DIRECTIONS FOR THIS TASK: Your answer should be the line containing "8629 zasobnik sako" and every line after it to the end of the records below, word for word.

++++++

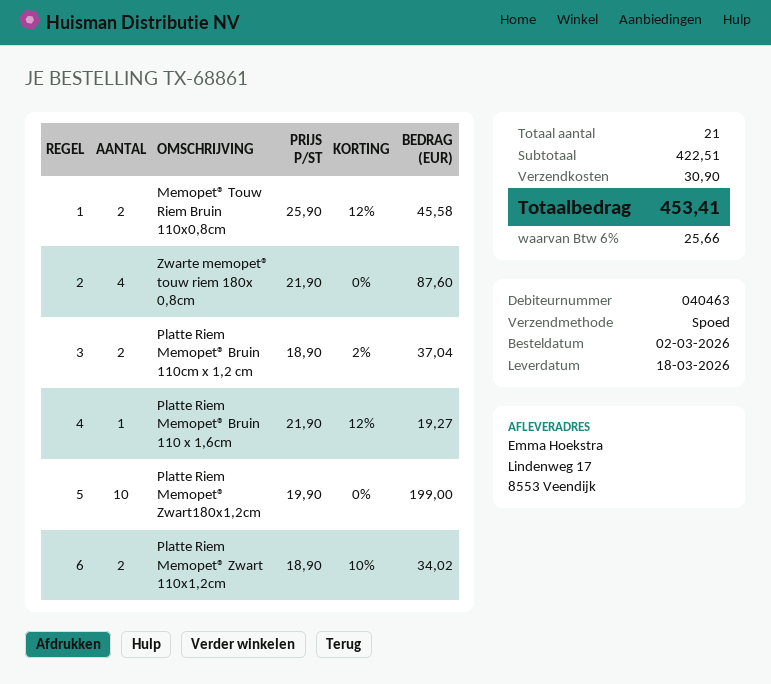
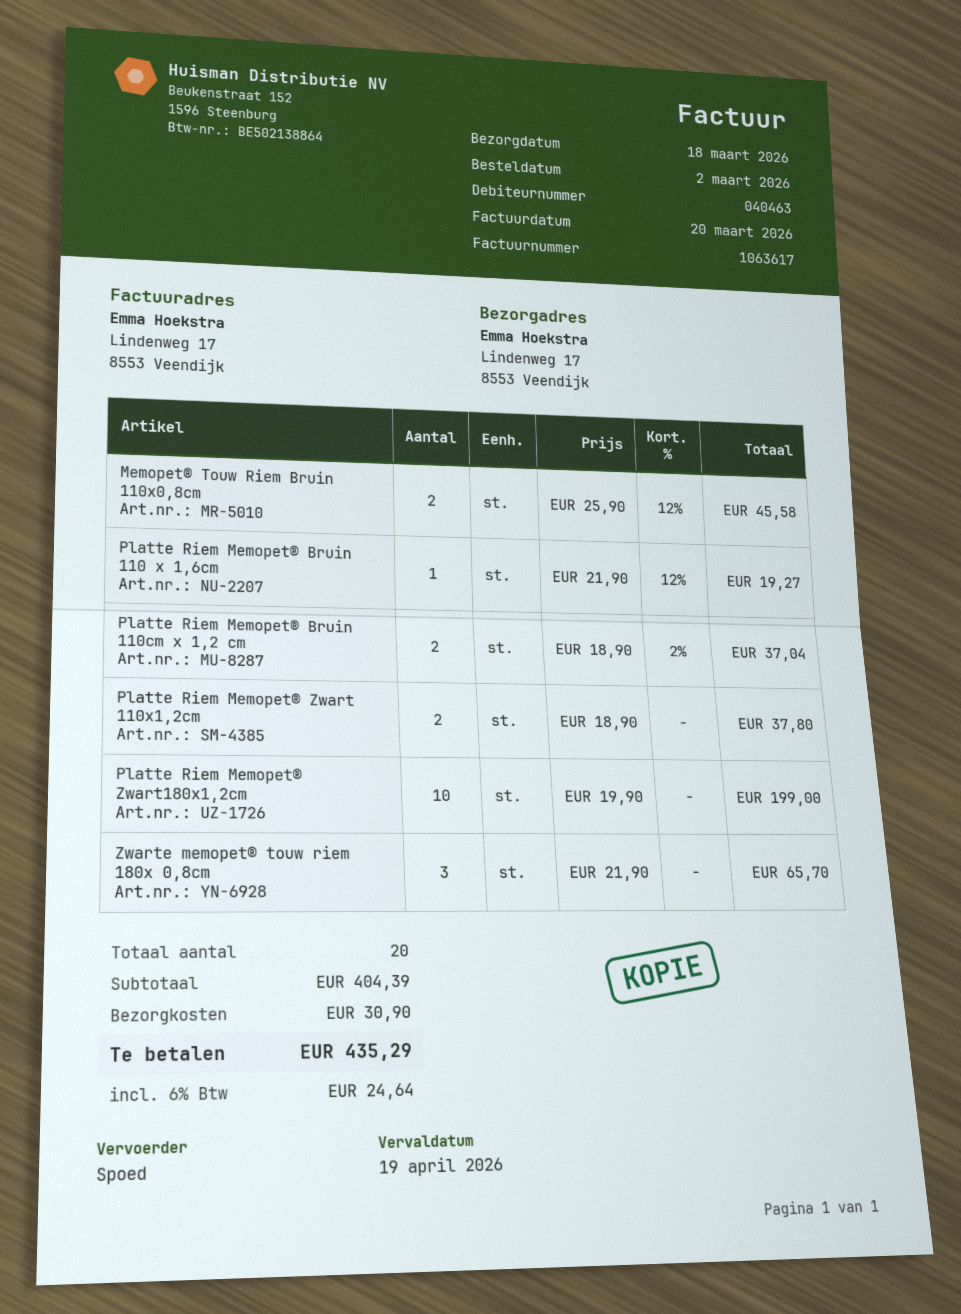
Zwarte memopet® touw riem 180x 0,8cm: 4 x 21.90 = 87.60 -> 3 x 21.90 = 65.70
Platte Riem Memopet® Zwart 110x1,2cm: 2 x 18.90 - 10% = 34.02 -> 2 x 18.90 = 37.80
total quantity: 21 -> 20
subtotal: 422.51 -> 404.39
tax: 6% = 25.66 -> 6% = 24.64
total: 453.41 -> 435.29

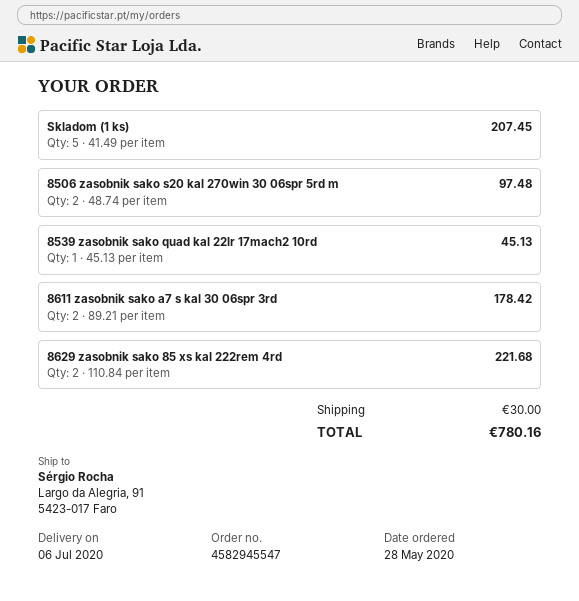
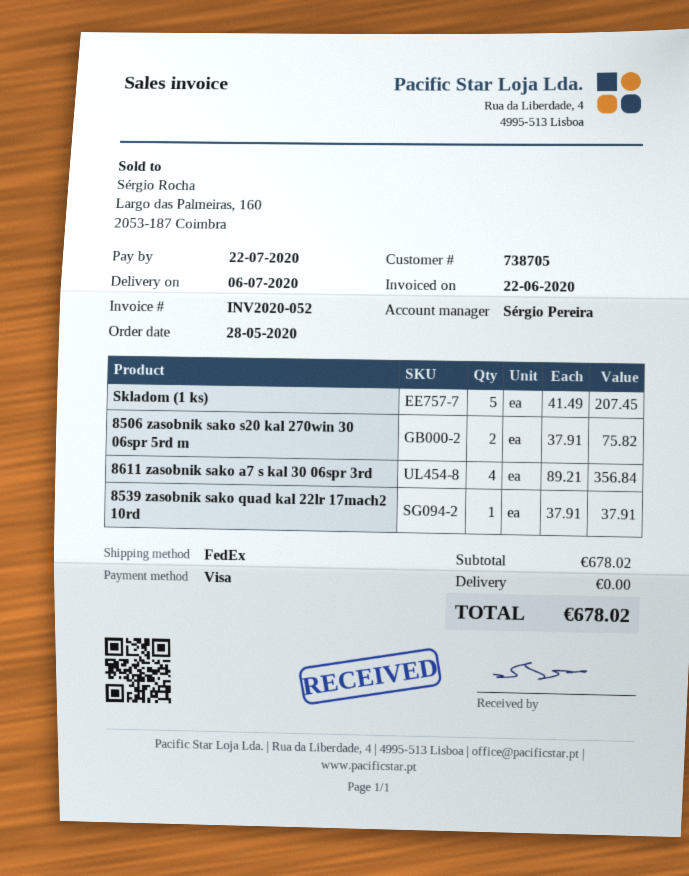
8506 zasobnik sako s20 kal 270win 30 06spr 5rd m: 2 x 48.74 = 97.48 -> 2 x 37.91 = 75.82
8539 zasobnik sako quad kal 22lr 17mach2 10rd: 1 x 45.13 = 45.13 -> 1 x 37.91 = 37.91
8611 zasobnik sako a7 s kal 30 06spr 3rd: 2 x 89.21 = 178.42 -> 4 x 89.21 = 356.84
8629 zasobnik sako 85 xs kal 222rem 4rd: 2 x 110.84 = 221.68 -> none
shipping: 30.00 -> 0.00
total: 780.16 -> 678.02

++++++

SOLUTION TO THIS PROBLEM:
8629 zasobnik sako 85 xs kal 222rem 4rd: 2 x 110.84 = 221.68 -> none
shipping: 30.00 -> 0.00
total: 780.16 -> 678.02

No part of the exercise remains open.